WHAT IS NEEDED
Everything in the data except the pictures belongs in your answer, copied exactly.

TASK INPUT
┌────────
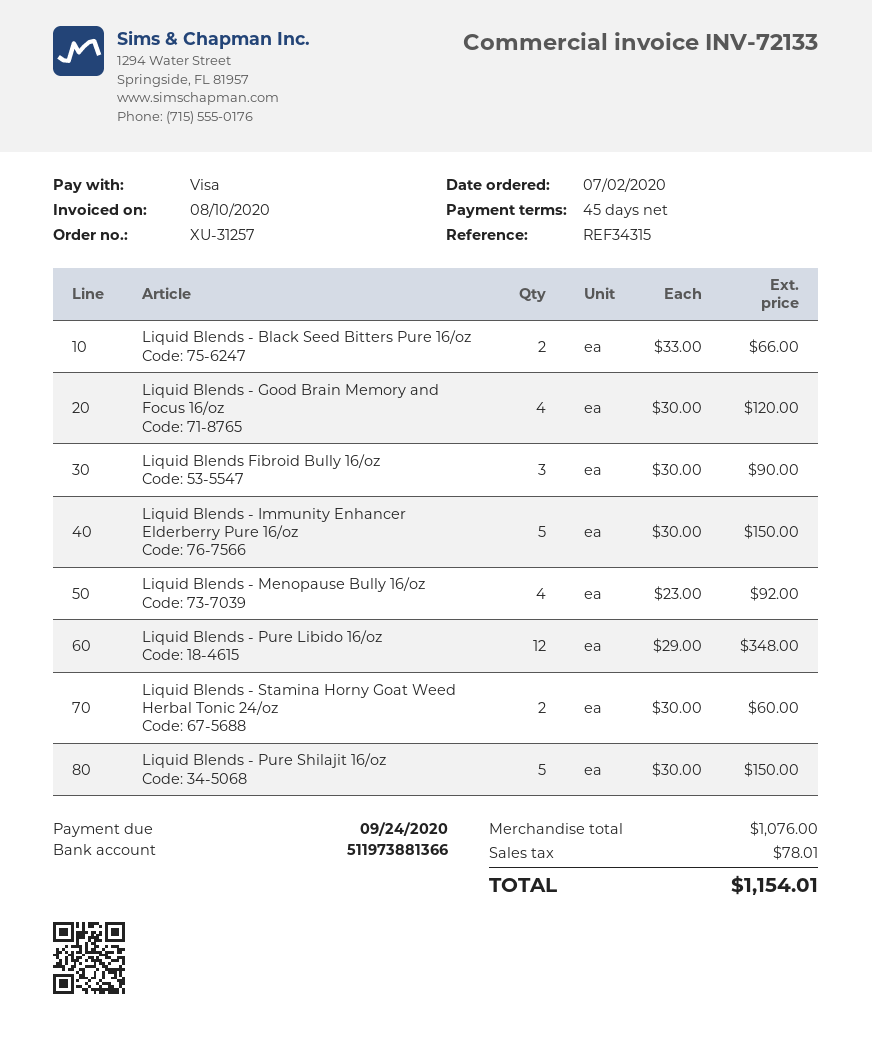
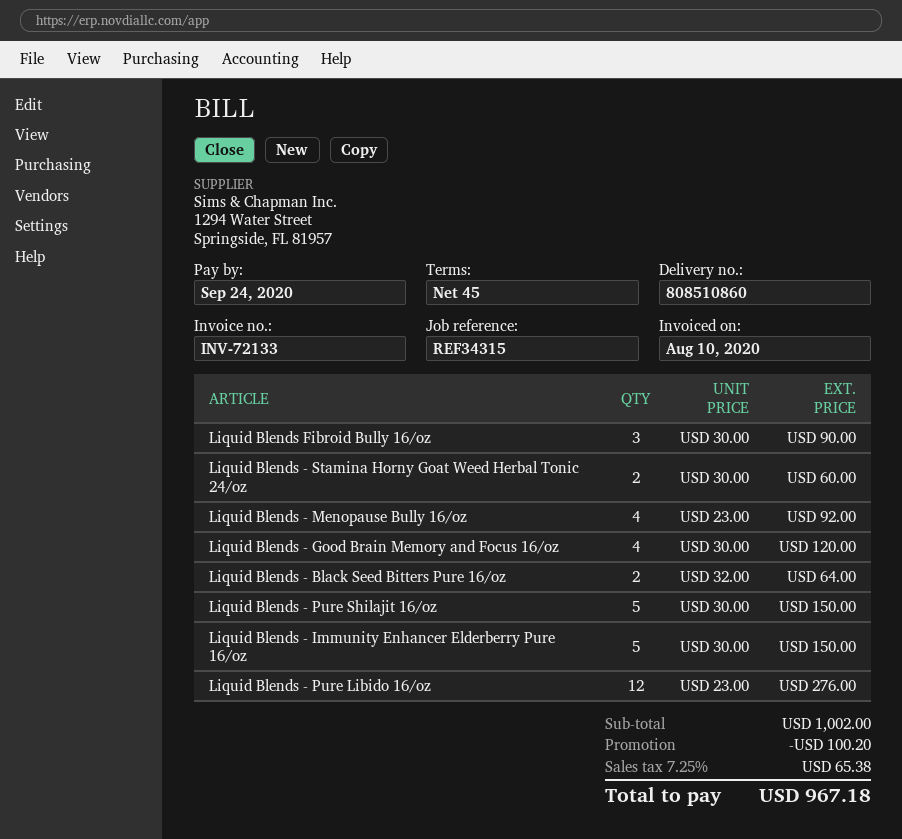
Liquid Blends - Black Seed Bitters Pure 16/oz: 2 x 33.00 = 66.00 -> 2 x 32.00 = 64.00
Liquid Blends - Pure Libido 16/oz: 12 x 29.00 = 348.00 -> 12 x 23.00 = 276.00
subtotal: 1076.00 -> 1002.00
discount: none -> 100.20
tax: 78.01 -> 65.38
total: 1154.01 -> 967.18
└────────
WRITTEN REPLY
Liquid Blends - Black Seed Bitters Pure 16/oz: 2 x 33.00 = 66.00 -> 2 x 32.00 = 64.00
Liquid Blends - Pure Libido 16/oz: 12 x 29.00 = 348.00 -> 12 x 23.00 = 276.00
subtotal: 1076.00 -> 1002.00
discount: none -> 100.20
tax: 78.01 -> 65.38
total: 1154.01 -> 967.18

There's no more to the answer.